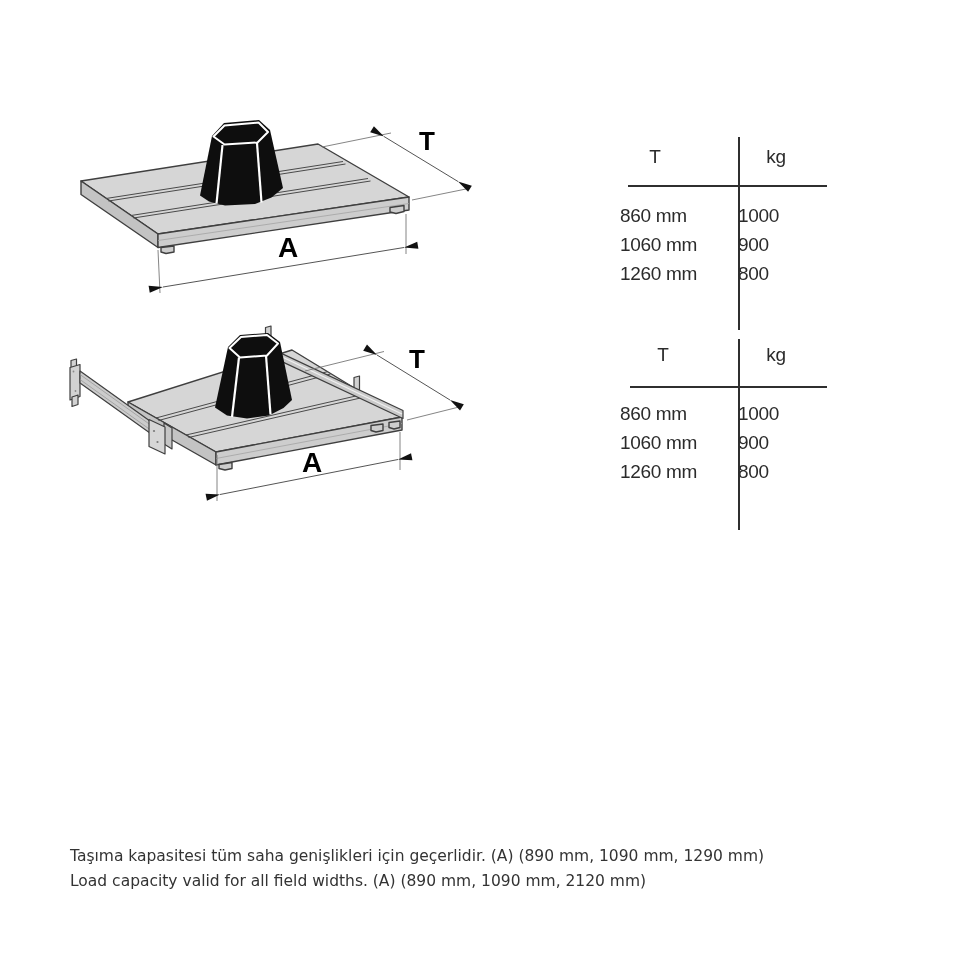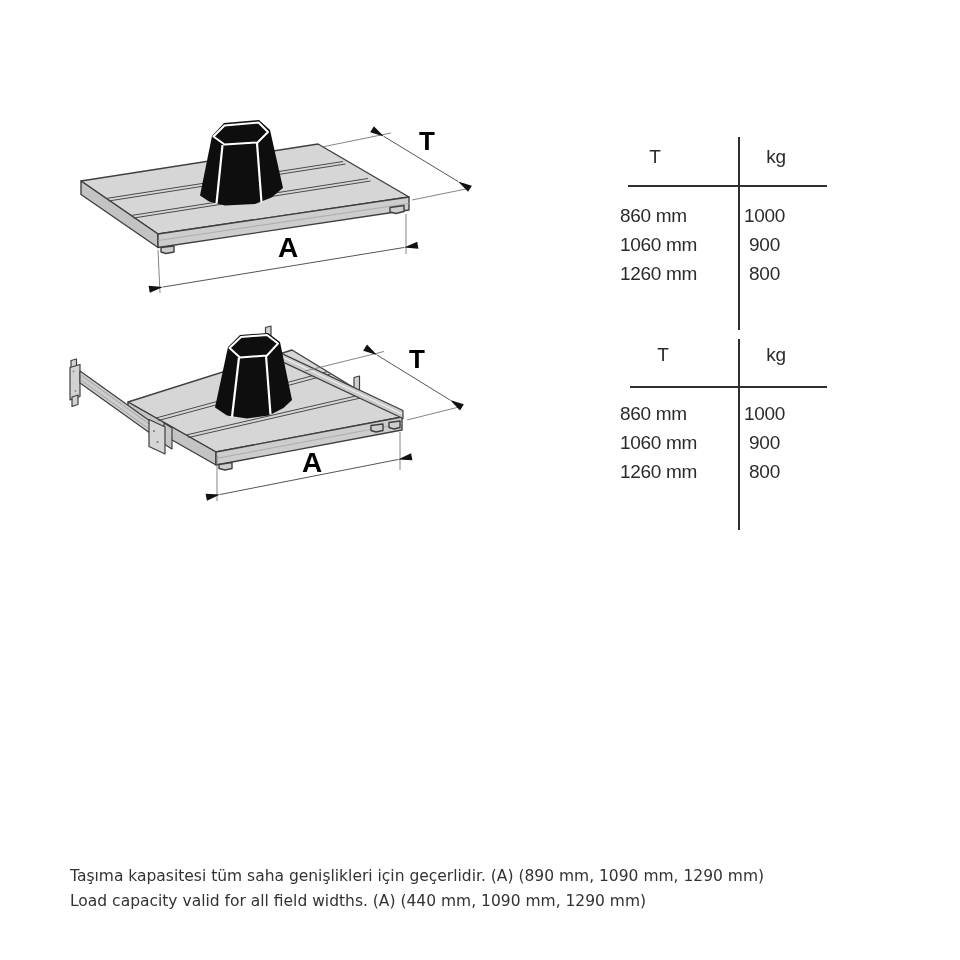"1000" .tbl .c2 { text-align: center -> left }
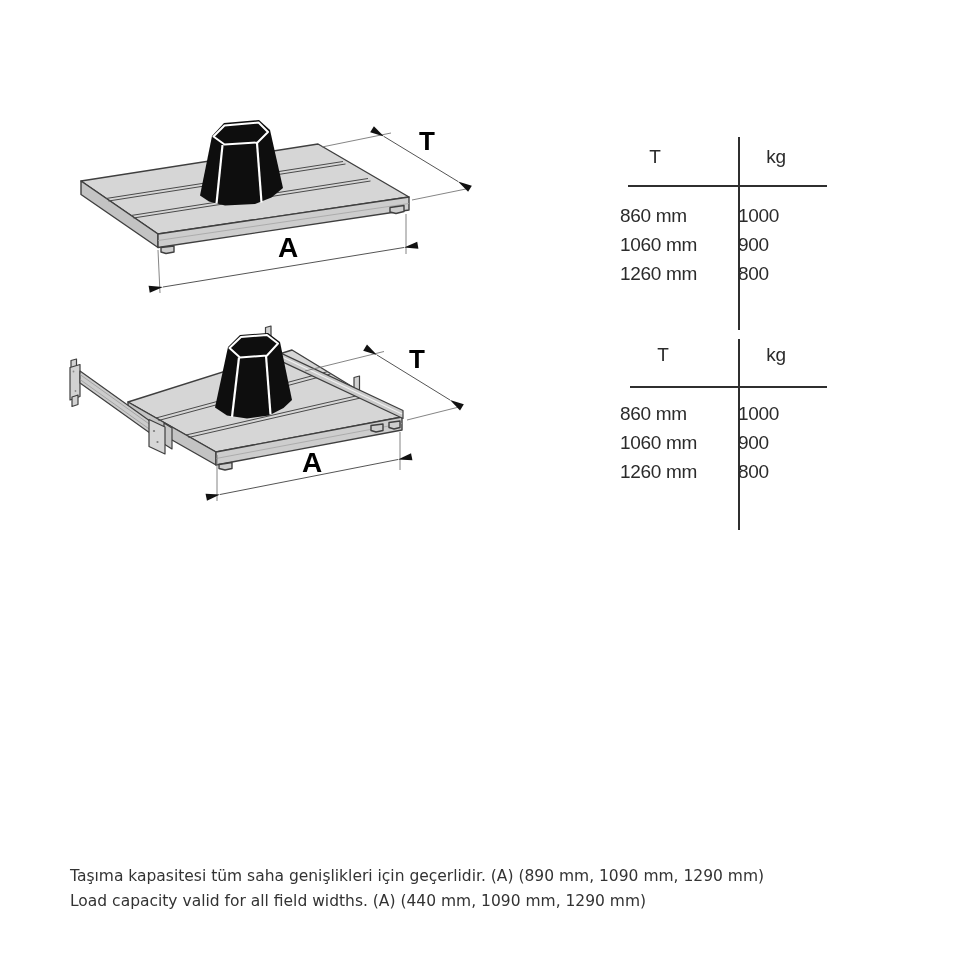"Taşıma kapasitesi tüm saha genişlikleri" .footer { top: 864px -> 844px }
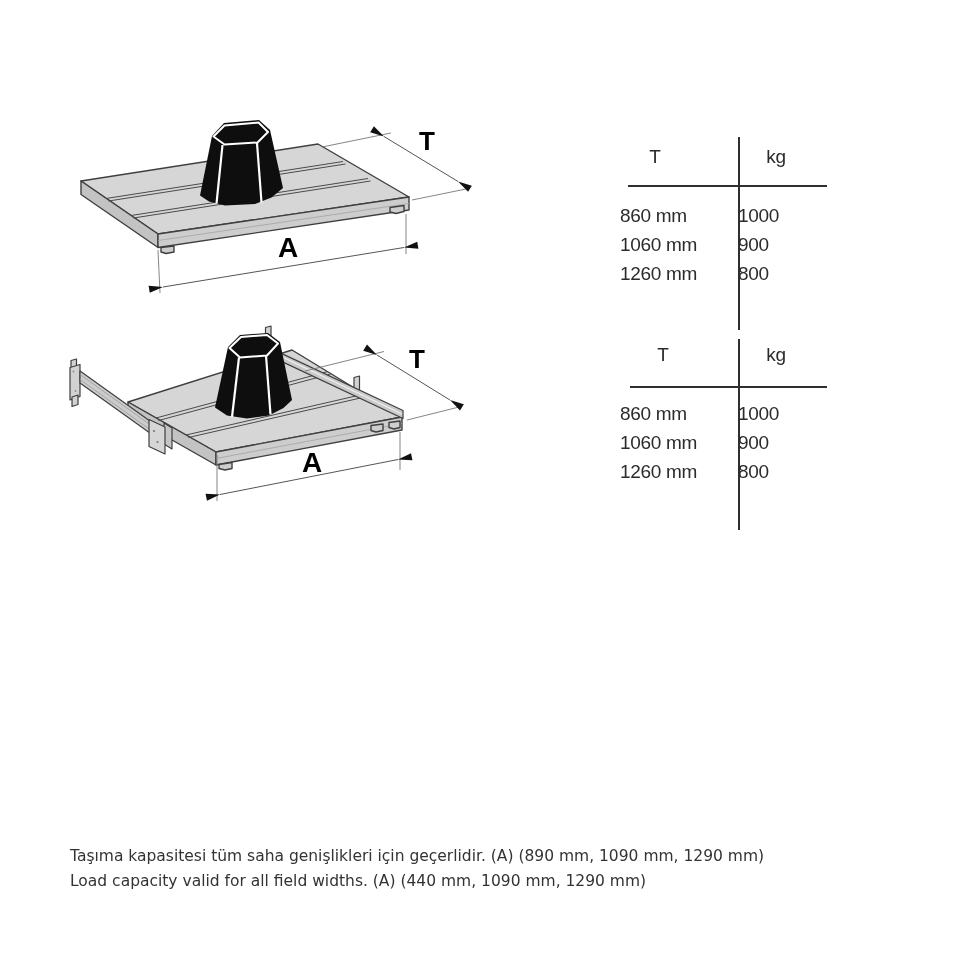"Load capacity valid for all" span { text: 440 mm, 1090 mm, 1290 -> 890 mm, 1090 mm, 2120 }
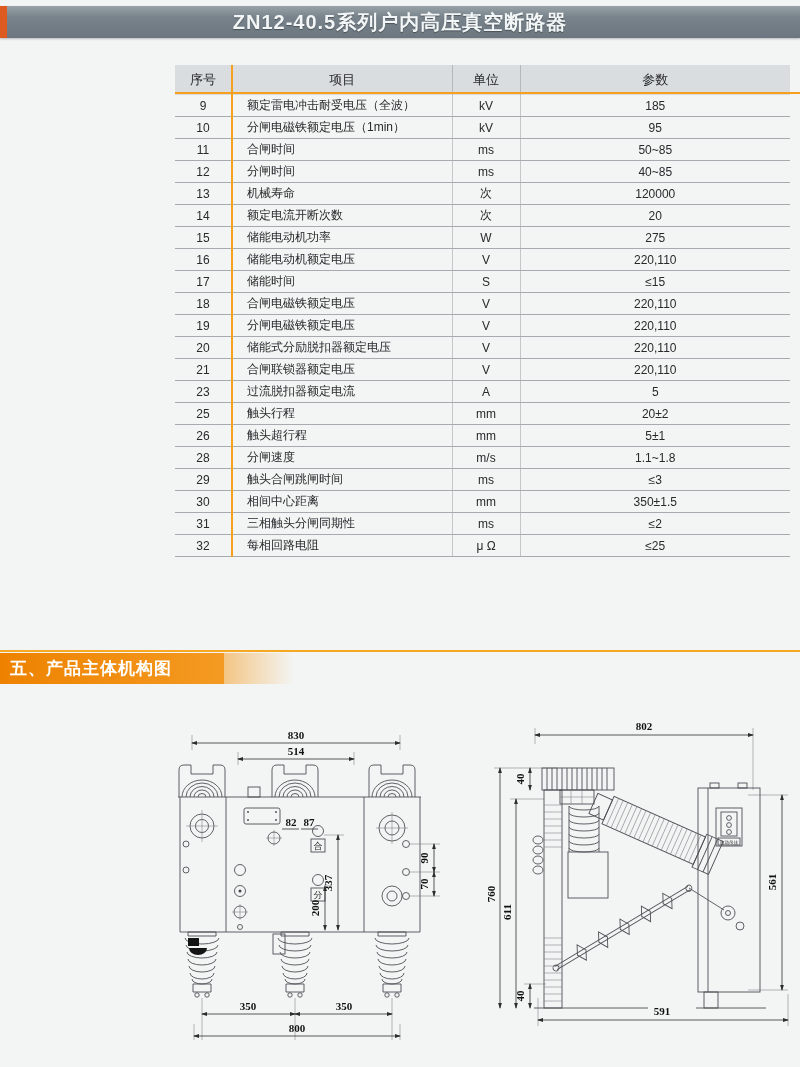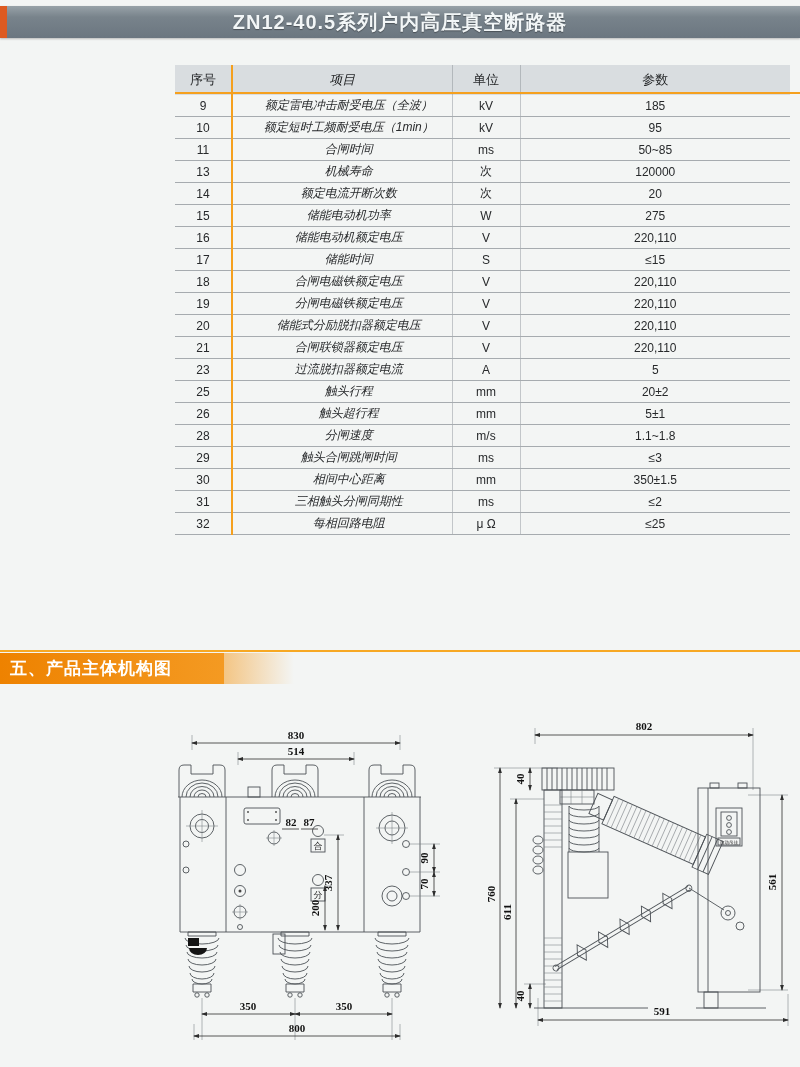"项目" .spec-table th.item-col, .spec-table td.item-col { font-style: italic -> none }
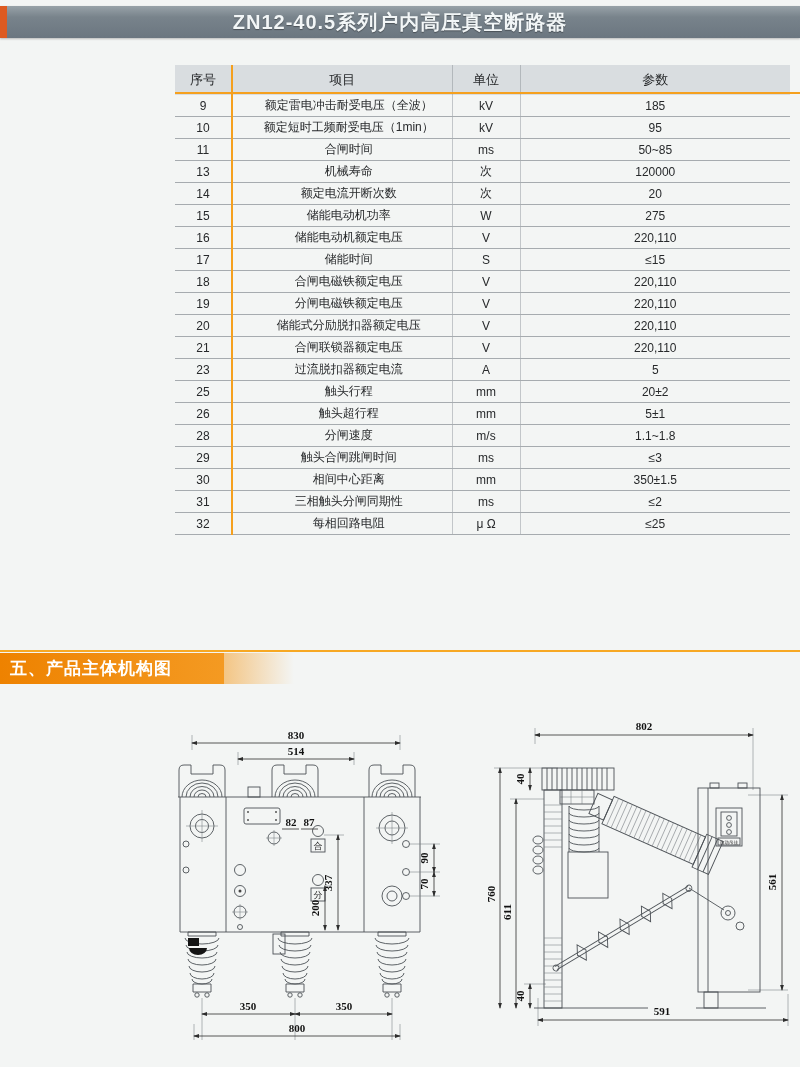"额定雷电冲击耐受电压（全波）" .spec-table td.item-col { text-align: center -> left }
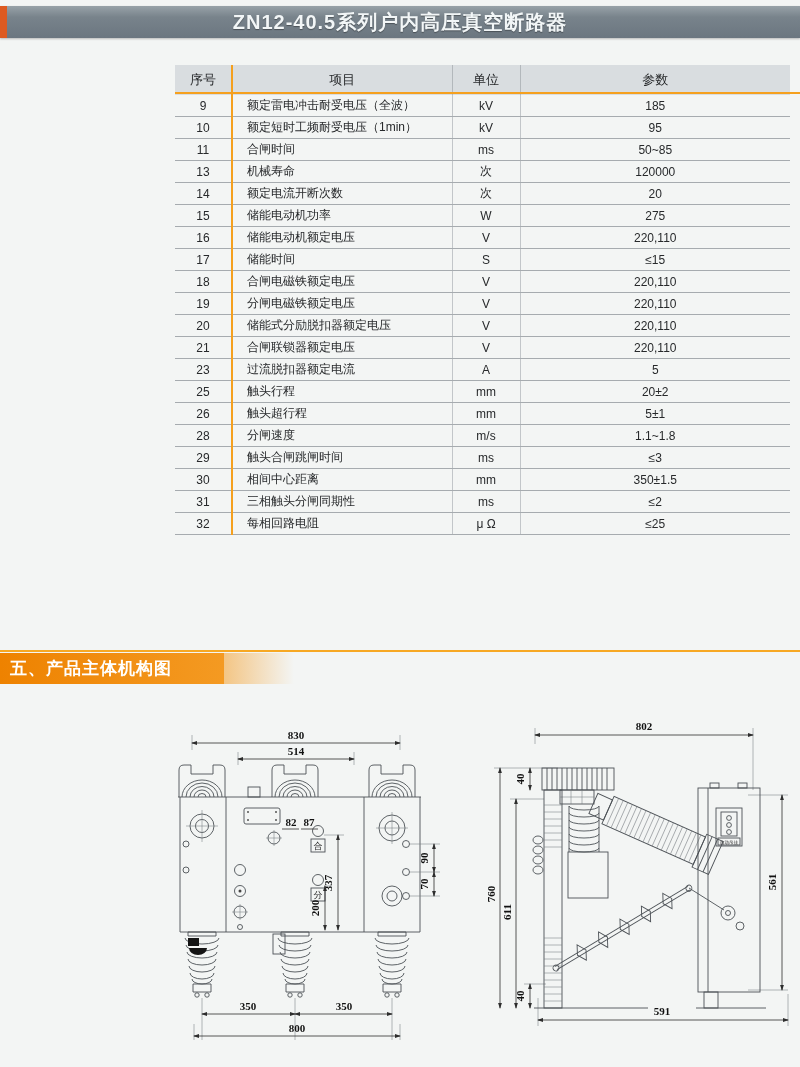"额定短时工频耐受电压（1min）" td.item-col { text: 额定短时工频耐受 -> 分闸电磁铁额定 }
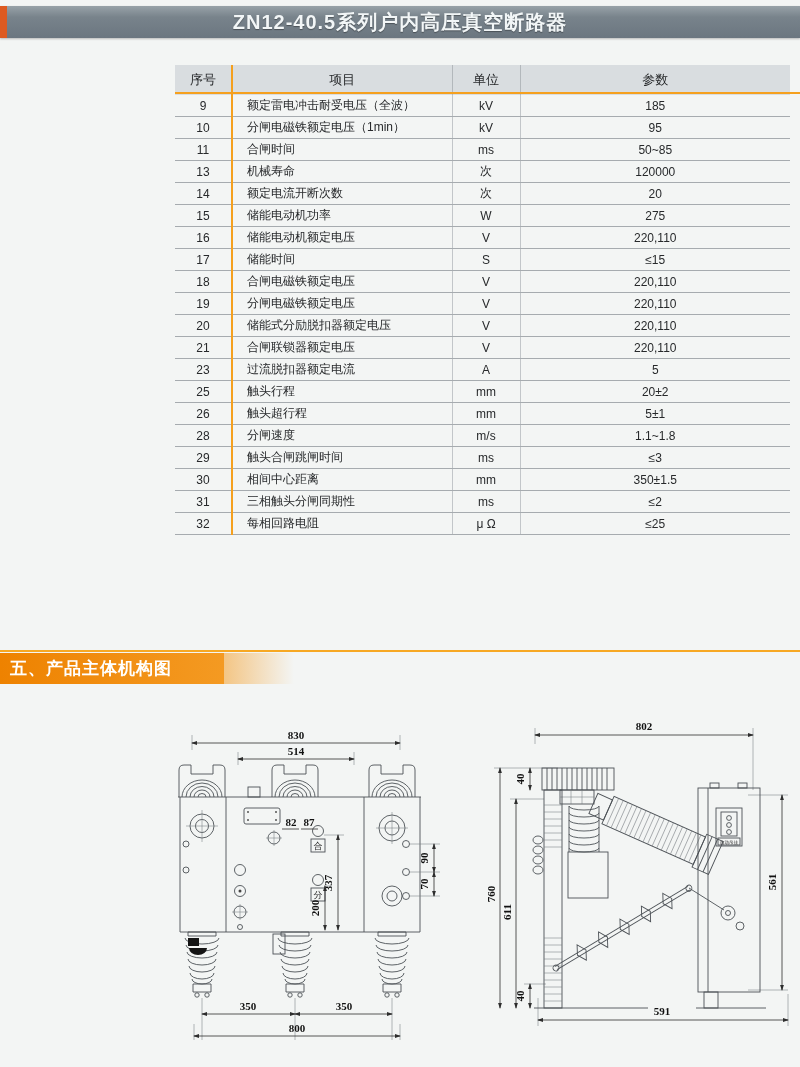"12" tr { html: none -> <tr> <td>12</td> <td>分闸时间</td> <td>ms</td> <td>40~85</td> </tr> }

- - - - -

_What you need to do_. Print the listing exactly, images excluded.

_Task solution_.
"1000" .tbl .c2 { text-align: center -> left }
"Taşıma kapasitesi tüm saha genişlikleri" .footer { top: 864px -> 844px }
"Load capacity valid for all" span { text: 440 mm, 1090 mm, 1290 -> 890 mm, 1090 mm, 2120 }
"项目" .spec-table th.item-col, .spec-table td.item-col { font-style: italic -> none }
"额定雷电冲击耐受电压（全波）" .spec-table td.item-col { text-align: center -> left }
"额定短时工频耐受电压（1min）" td.item-col { text: 额定短时工频耐受 -> 分闸电磁铁额定 }
"12" tr { html: none -> <tr> <td>12</td> <td>分闸时间</td> <td>ms</td> <td>40~85</td> </tr> }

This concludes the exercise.